++++ EXTRACTED ENTRIES ++++
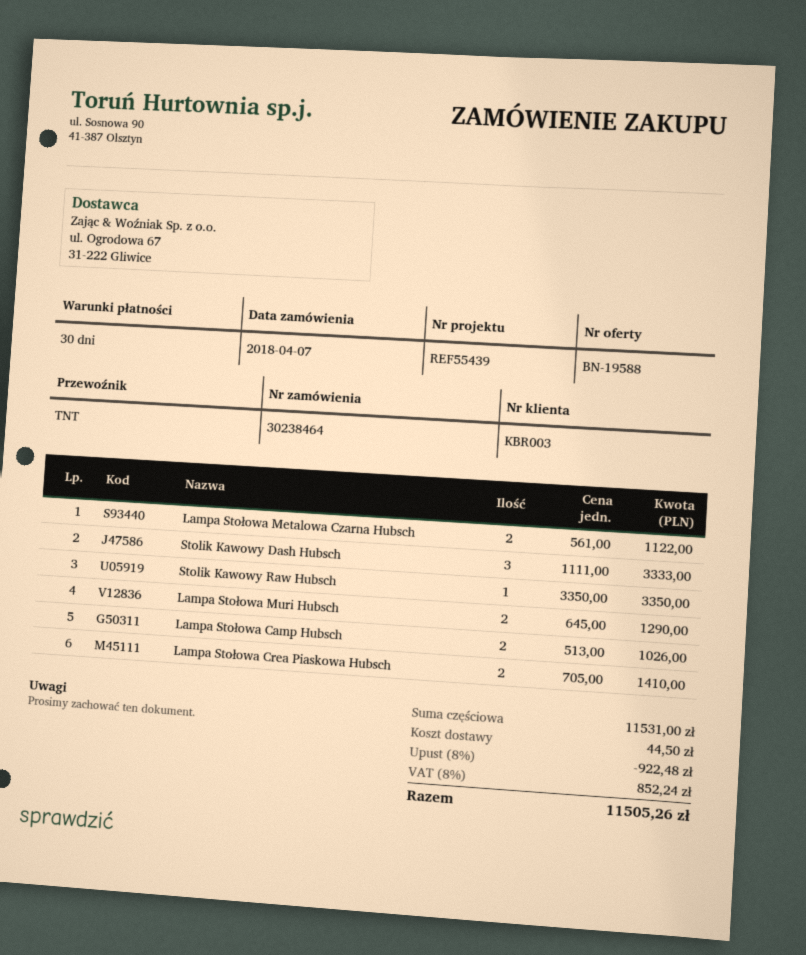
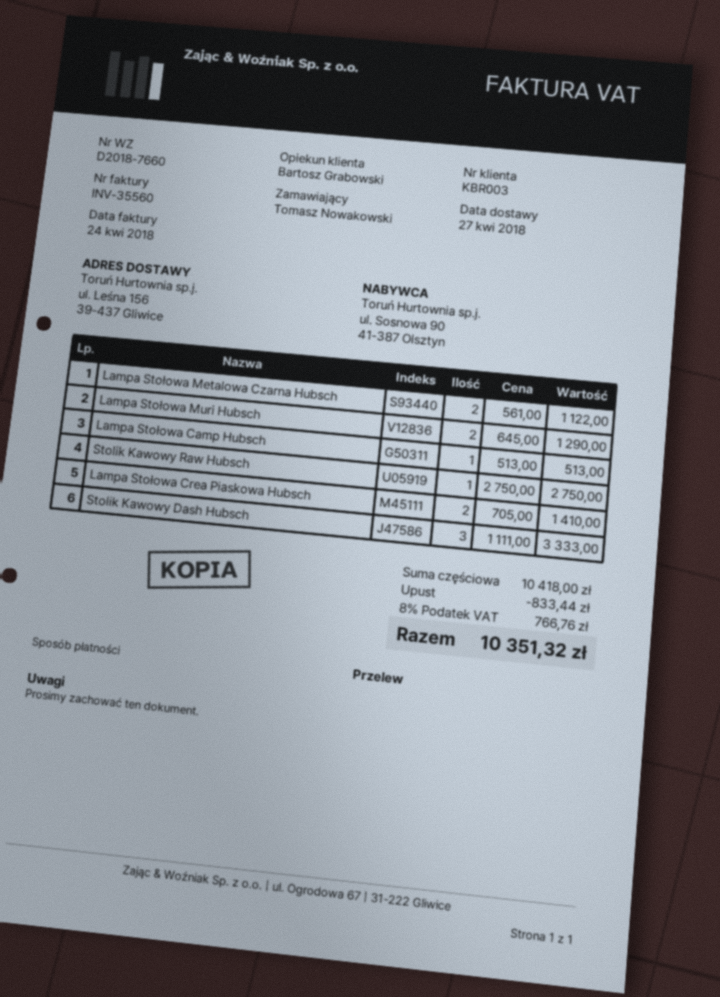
Stolik Kawowy Raw Hubsch: 1 x 3350.00 = 3350.00 -> 1 x 2750.00 = 2750.00
Lampa Stołowa Camp Hubsch: 2 x 513.00 = 1026.00 -> 1 x 513.00 = 513.00
subtotal: 11531.00 -> 10418.00
discount: 922.48 -> 833.44
shipping: 44.50 -> none
tax: 8% = 852.24 -> 8% = 766.76
total: 11505.26 -> 10351.32

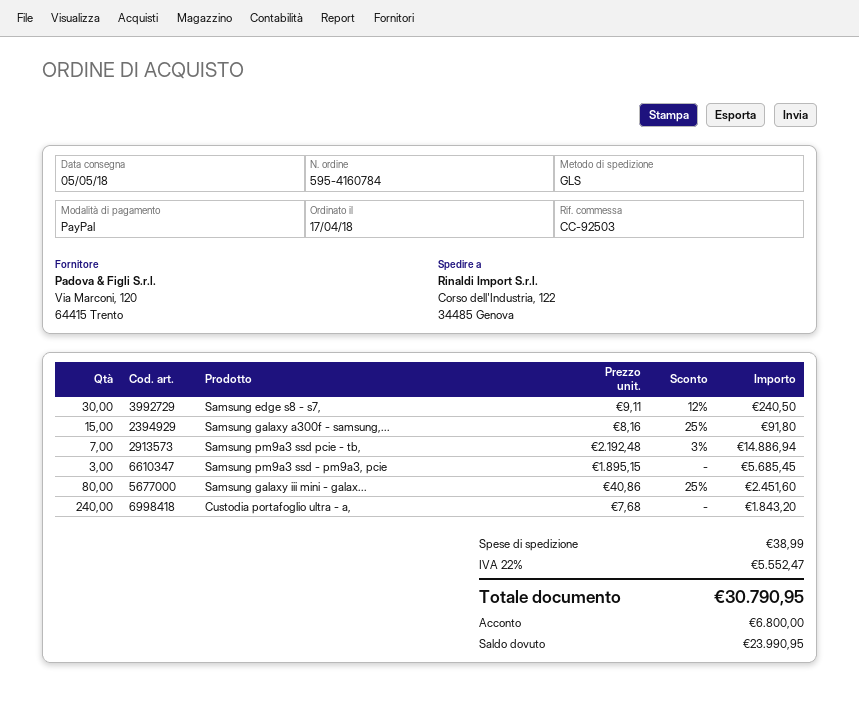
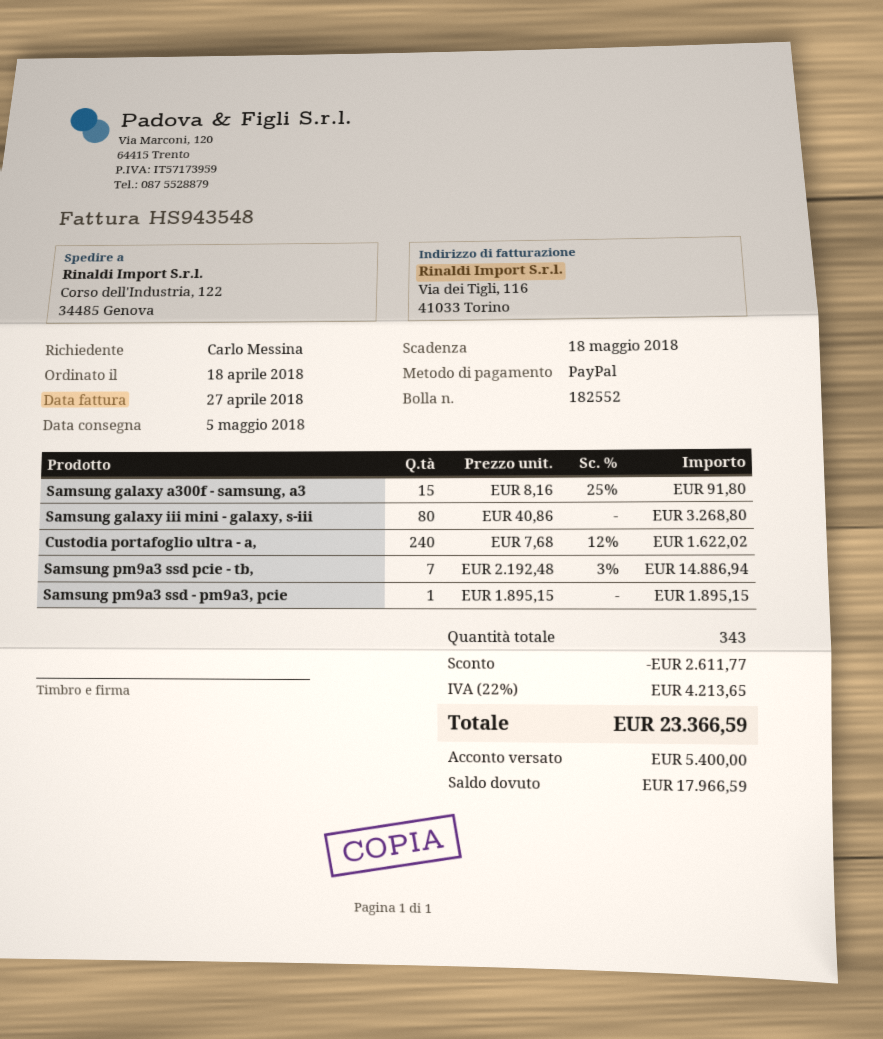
order date: 2018-04-17 -> 2018-04-18
Samsung edge s8 - s7,: 30 x 9.11 - 12% = 240.50 -> none
Samsung pm9a3 ssd - pm9a3, pcie: 3 x 1895.15 = 5685.45 -> 1 x 1895.15 = 1895.15
Samsung galaxy iii mini - galax...: 80 x 40.86 - 25% = 2451.60 -> 80 x 40.86 = 3268.80
Custodia portafoglio ultra - a,: 240 x 7.68 = 1843.20 -> 240 x 7.68 - 12% = 1622.02
discount: none -> 2611.77
shipping: 38.99 -> none
tax: 22% = 5552.47 -> 22% = 4213.65
total: 30790.95 -> 23366.59
deposit: 6800.00 -> 5400.00
balance: 23990.95 -> 17966.59

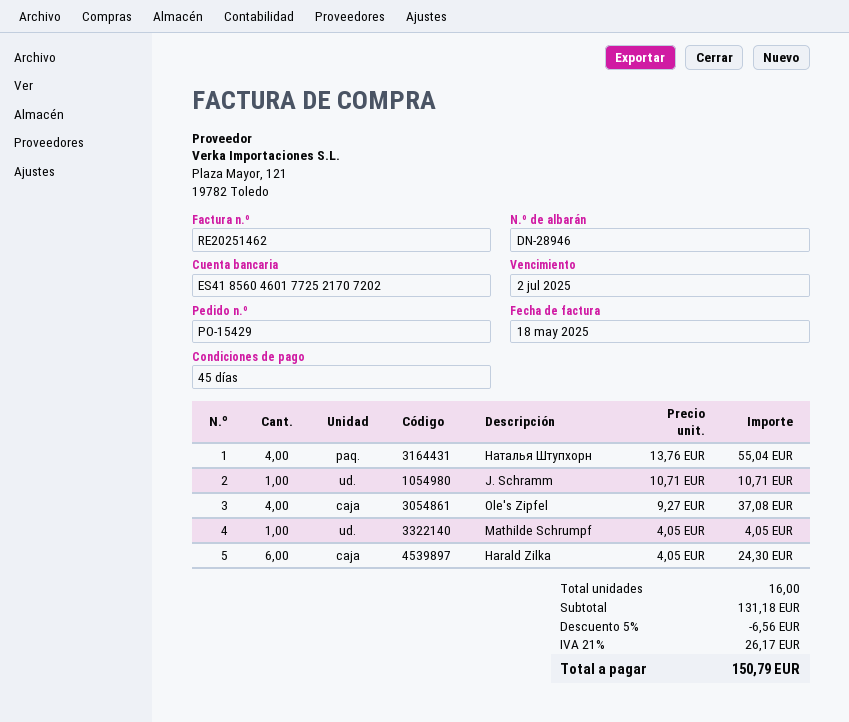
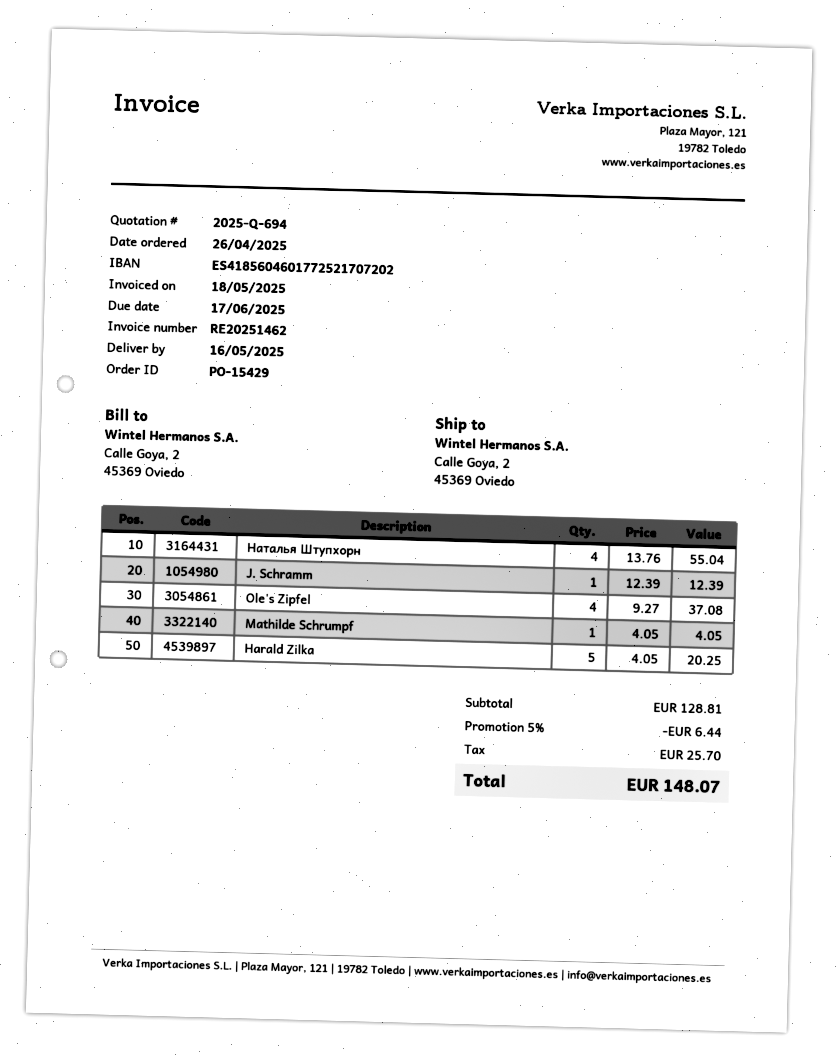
due date: 2025-07-02 -> 2025-06-17
J. Schramm: 1 x 10.71 = 10.71 -> 1 x 12.39 = 12.39
Harald Zilka: 6 x 4.05 = 24.30 -> 5 x 4.05 = 20.25
subtotal: 131.18 -> 128.81
discount: 5% = 6.56 -> 5% = 6.44
tax: 26.17 -> 25.70
total: 150.79 -> 148.07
++++
**WORK TO COMPLETE**
Repeat, exactly and in full, each line from the start of the data to the line that contains "discount: none -> 2611.77". Pictures do not go in.

**RESPONSE TO THE TASK**
Stolik Kawowy Raw Hubsch: 1 x 3350.00 = 3350.00 -> 1 x 2750.00 = 2750.00
Lampa Stołowa Camp Hubsch: 2 x 513.00 = 1026.00 -> 1 x 513.00 = 513.00
subtotal: 11531.00 -> 10418.00
discount: 922.48 -> 833.44
shipping: 44.50 -> none
tax: 8% = 852.24 -> 8% = 766.76
total: 11505.26 -> 10351.32

order date: 2018-04-17 -> 2018-04-18
Samsung edge s8 - s7,: 30 x 9.11 - 12% = 240.50 -> none
Samsung pm9a3 ssd - pm9a3, pcie: 3 x 1895.15 = 5685.45 -> 1 x 1895.15 = 1895.15
Samsung galaxy iii mini - galax...: 80 x 40.86 - 25% = 2451.60 -> 80 x 40.86 = 3268.80
Custodia portafoglio ultra - a,: 240 x 7.68 = 1843.20 -> 240 x 7.68 - 12% = 1622.02
discount: none -> 2611.77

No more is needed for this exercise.